== Data to examine
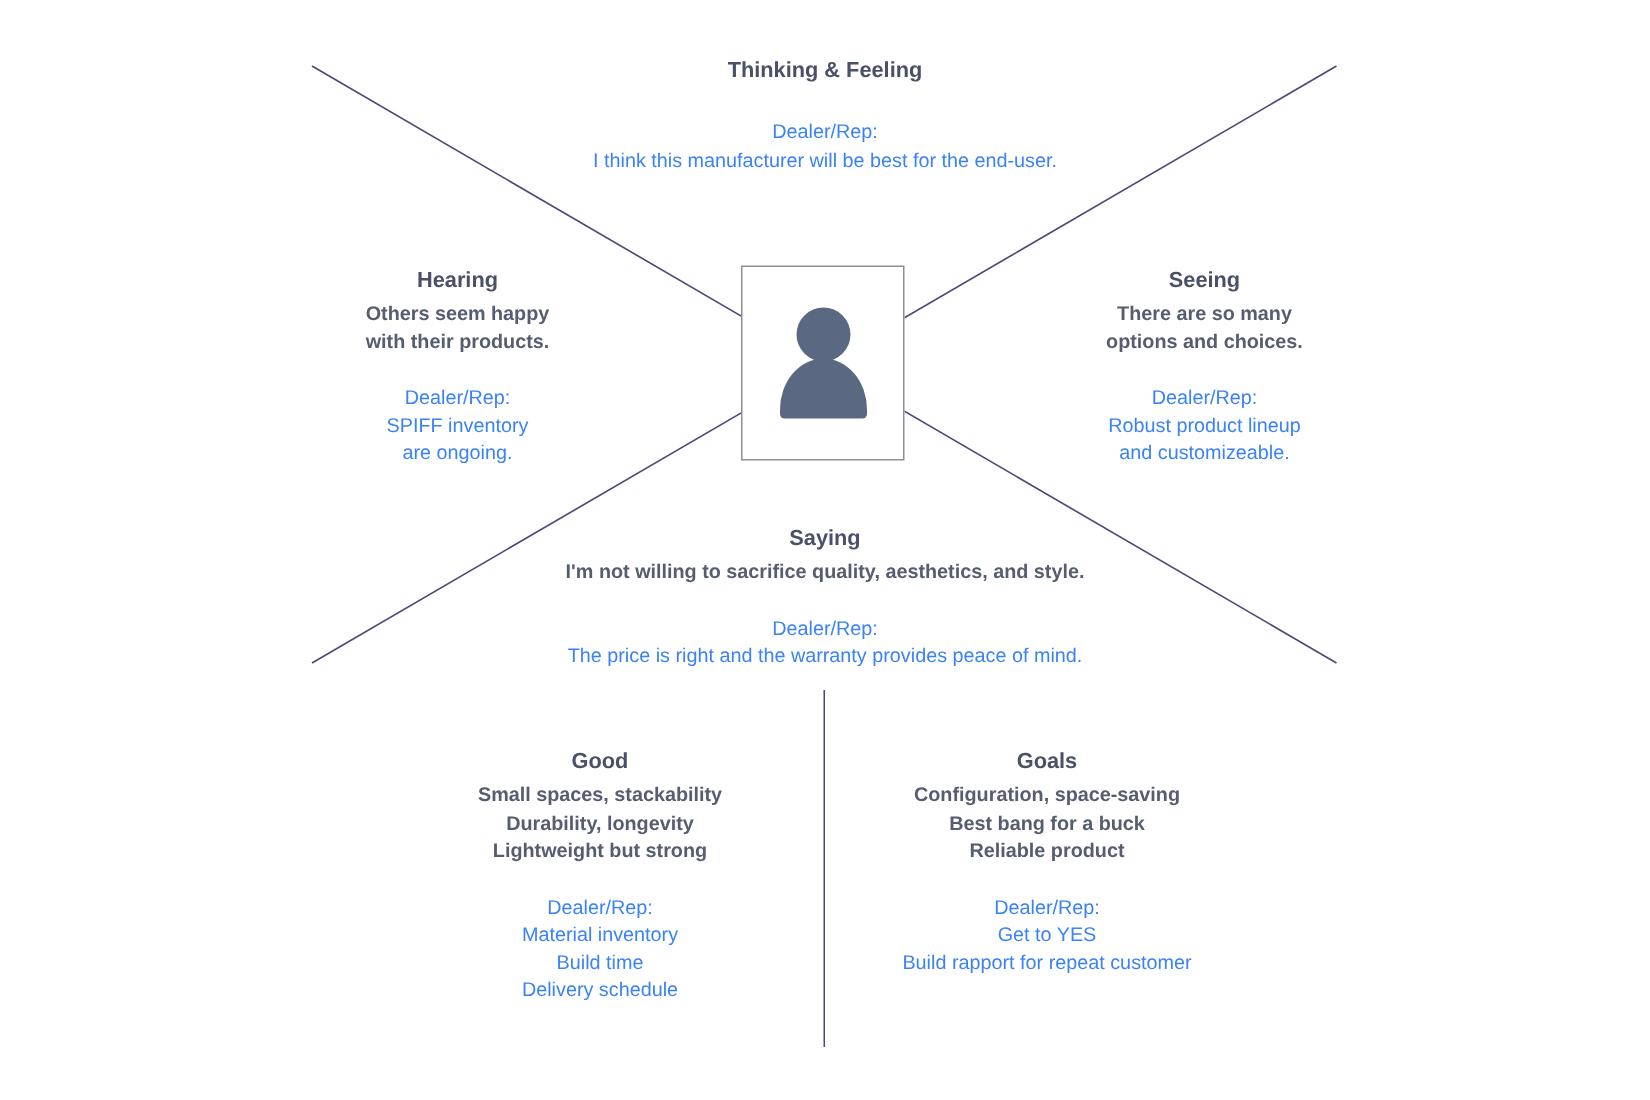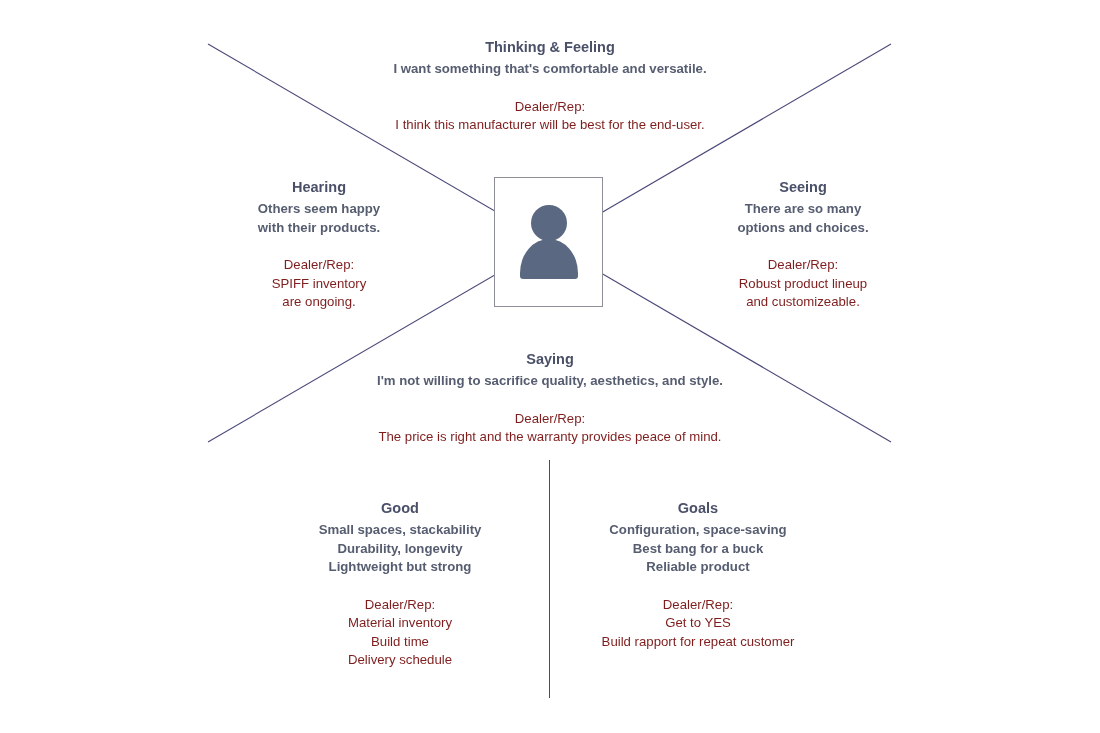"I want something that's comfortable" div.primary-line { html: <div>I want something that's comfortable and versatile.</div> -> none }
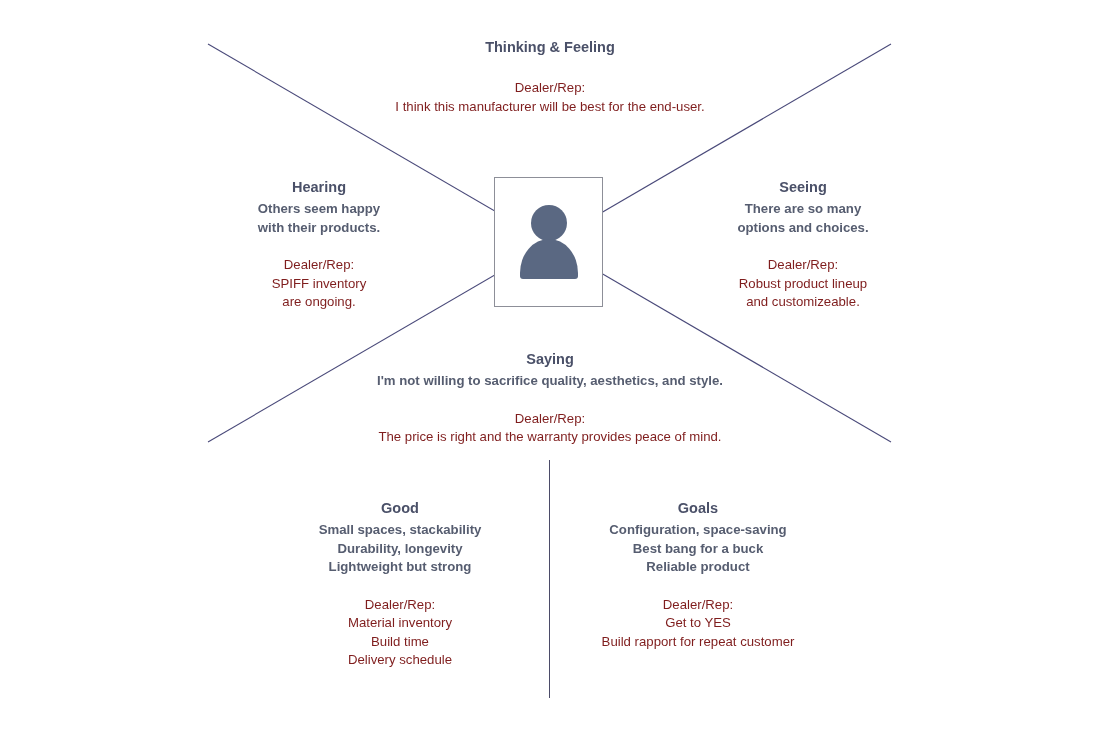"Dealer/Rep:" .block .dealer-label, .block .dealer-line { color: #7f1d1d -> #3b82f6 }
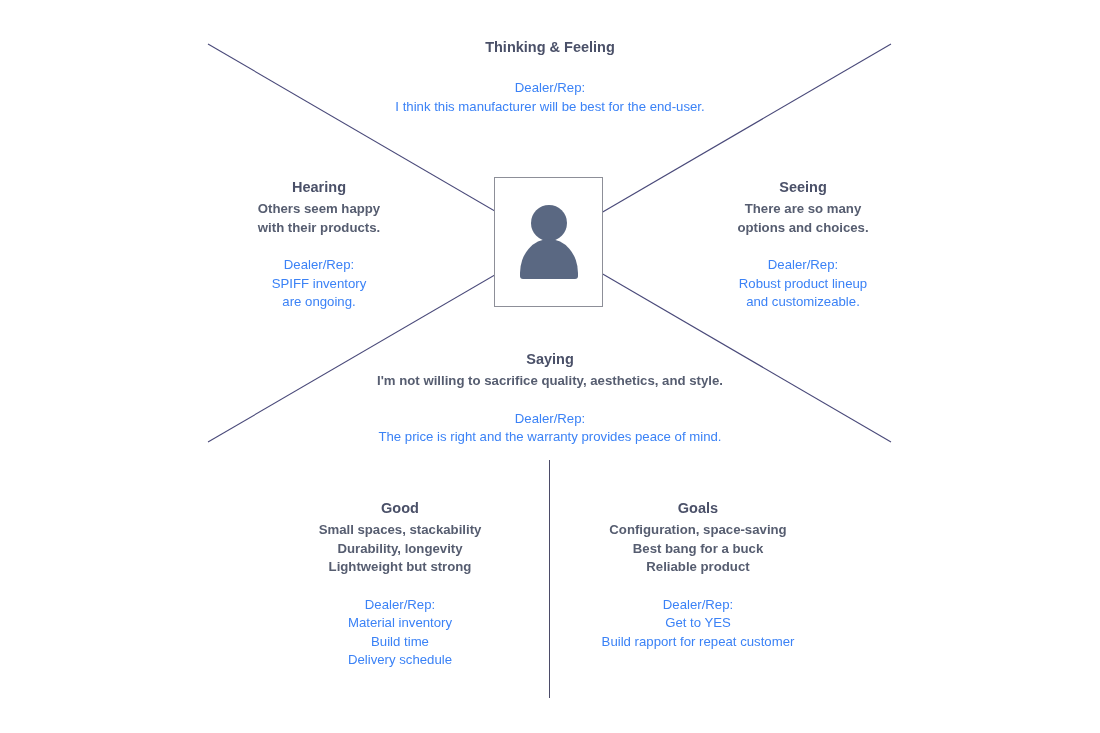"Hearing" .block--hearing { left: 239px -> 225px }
====
== Data to examine
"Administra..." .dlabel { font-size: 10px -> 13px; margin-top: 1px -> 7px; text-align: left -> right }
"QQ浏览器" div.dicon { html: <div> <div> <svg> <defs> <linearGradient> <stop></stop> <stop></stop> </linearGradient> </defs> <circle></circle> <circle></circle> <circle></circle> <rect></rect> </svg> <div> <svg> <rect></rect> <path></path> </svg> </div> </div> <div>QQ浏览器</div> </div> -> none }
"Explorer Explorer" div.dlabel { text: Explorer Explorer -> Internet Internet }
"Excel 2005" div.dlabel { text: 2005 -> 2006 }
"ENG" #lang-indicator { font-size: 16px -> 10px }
====
● What the exercise asks
An exact, complete copy of the lines above from the one with "html: <div> <div>" through the one with "font-size: 16px ->" is the whole answer.

● Solution
"QQ浏览器" div.dicon { html: <div> <div> <svg> <defs> <linearGradient> <stop></stop> <stop></stop> </linearGradient> </defs> <circle></circle> <circle></circle> <circle></circle> <rect></rect> </svg> <div> <svg> <rect></rect> <path></path> </svg> </div> </div> <div>QQ浏览器</div> </div> -> none }
"Explorer Explorer" div.dlabel { text: Explorer Explorer -> Internet Internet }
"Excel 2005" div.dlabel { text: 2005 -> 2006 }
"ENG" #lang-indicator { font-size: 16px -> 10px }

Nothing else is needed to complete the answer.